While the optimal transport (OT) problem was originally formulated as a linear program, the addition of entropic regularization has proven beneficial both computationally and statistically, for many applications. The Sinkhorn fixed-point algorithm is the most popular approach to solve this regularized problem, and, as a result, multiple attempts have been made to reduce its runtime using, e.g., annealing in the regularization parameter, momentum or acceleration. The premise of this work is that initialization of the Sinkhorn algorithm has received comparatively little attention, possibly due to two preconceptions: since the regularized OT problem is convex, it may not be worth crafting a good initialization, since any is guaranteed to work; secondly, because the outputs of the Sinkhorn algorithm are often unrolled in end-to-end pipelines, a data-dependent initialization would bias Jacobian computations. We challenge this conventional wisdom, and show that data-dependent initializers result in dramatic speed-ups, with no effect on differentiability as long as implicit differentiation is used. Our initializations rely on closed-forms for exact or approximate OT solutions that are known in the 1D, Gaussian or GMM settings.
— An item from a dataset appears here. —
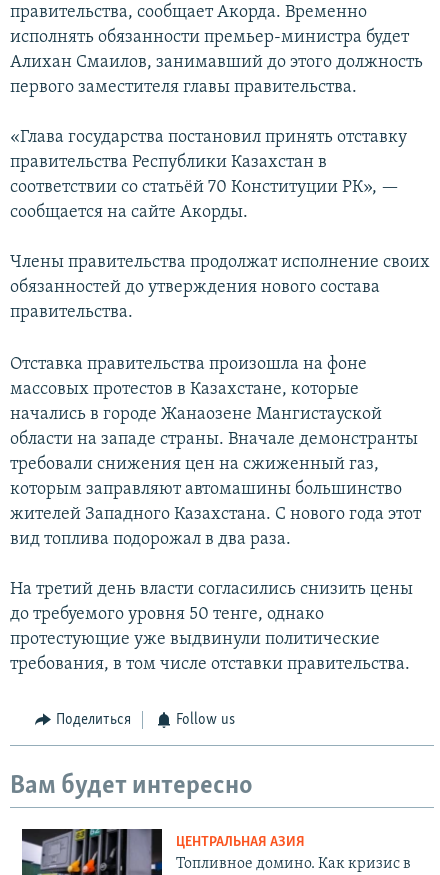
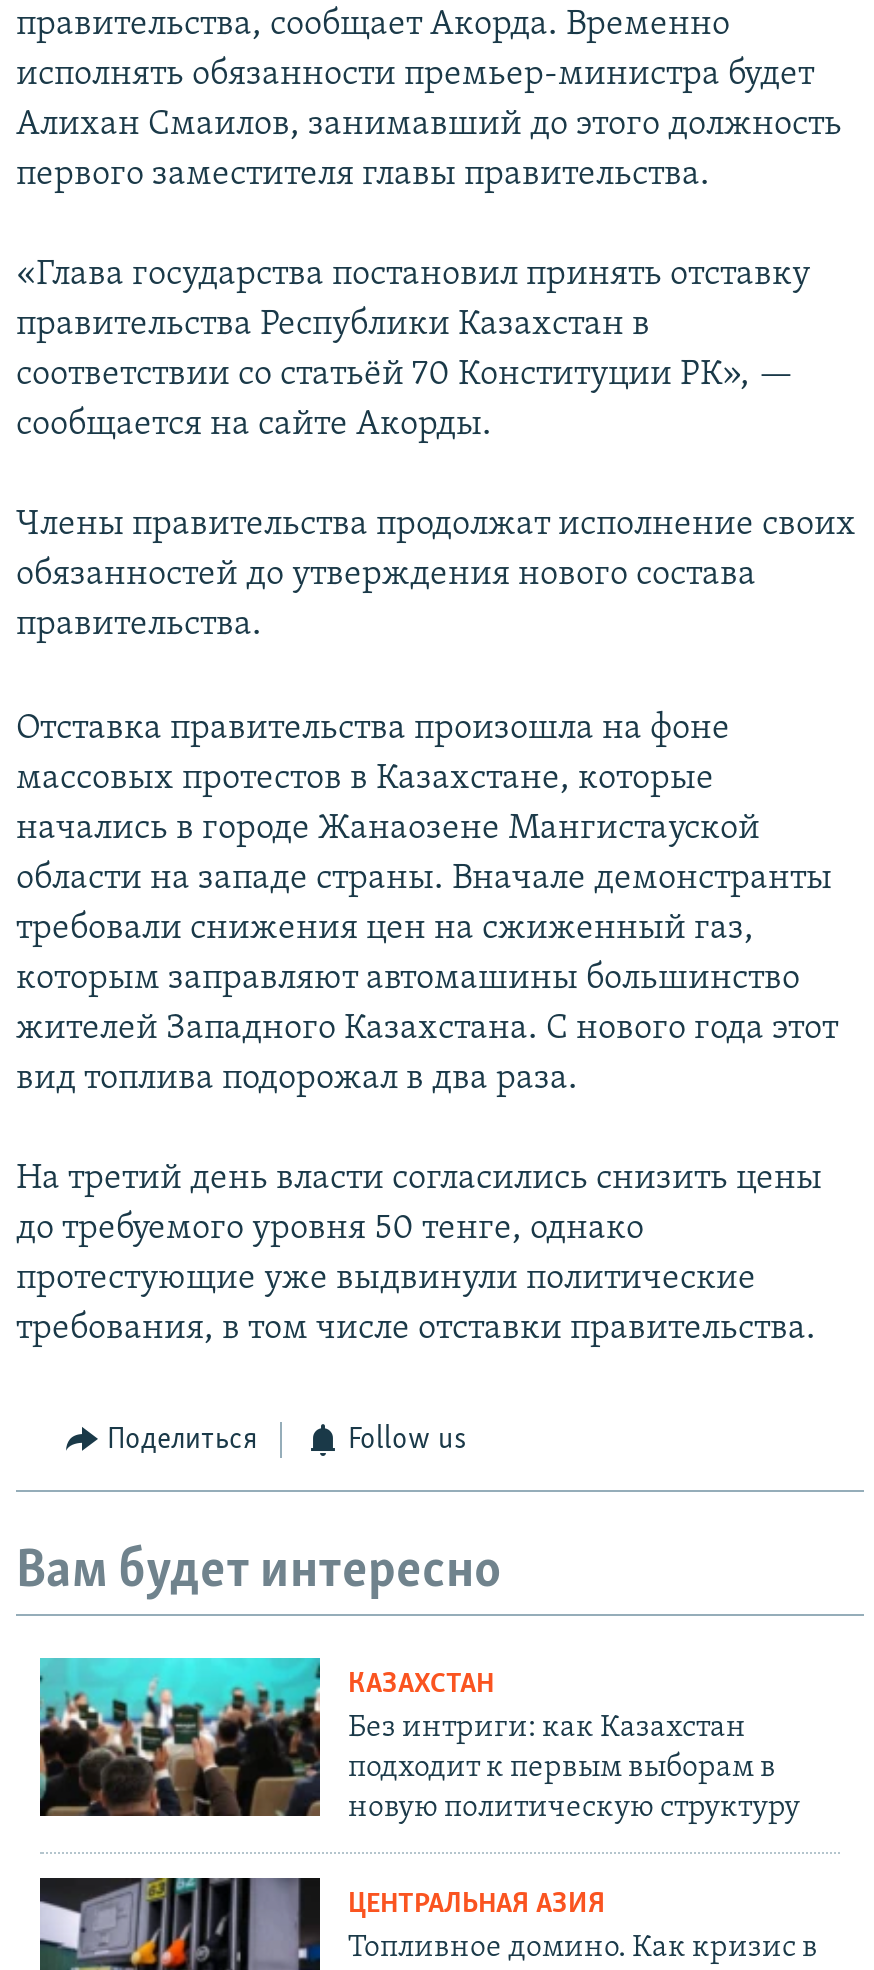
+ [image]
+ КАЗАХСТАН
+ Без интриги: как Казахстан
+ подходит к первым выборам в
+ новую политическую структуру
They can be used with minimal tuning, and result in consistent speed-ups for a wide variety of OT problems.
翻译:----
虽然最优输运问题最初被制定为线性规划,但加入熵正则化已被证明在许多应用中具有计算和统计上的优势。Sinkhorn不动点算法是解决这个正则化问题的最流行方法。因此,已经尝试多种方法通过在正则化参数中使用退火、动量或加速来减少其运行时间。这项工作的前提是Sinkhorn算法的初始化相对较少被关注,可能由于两种偏见:因为正则化的OT问题是凸的,所以可能不值得制定一个好的初始化,因为任何一个都是有保证的。其次,因为Sinkhorn算法的输出通常在端到端的管道中展开,因此数据相关的初始化会导致Jacobian计算的偏见。我们挑战这种传统智慧,并显示出数据相关初始化会导致显著加速,在使用隐式微分时对可微性没有影响。我们的初始化依赖于一维、高斯或GMM设置中已知的精确或近似OT解的解析形式。它们可以使用最小的调整,并在各种OT问题中获得一致的加速。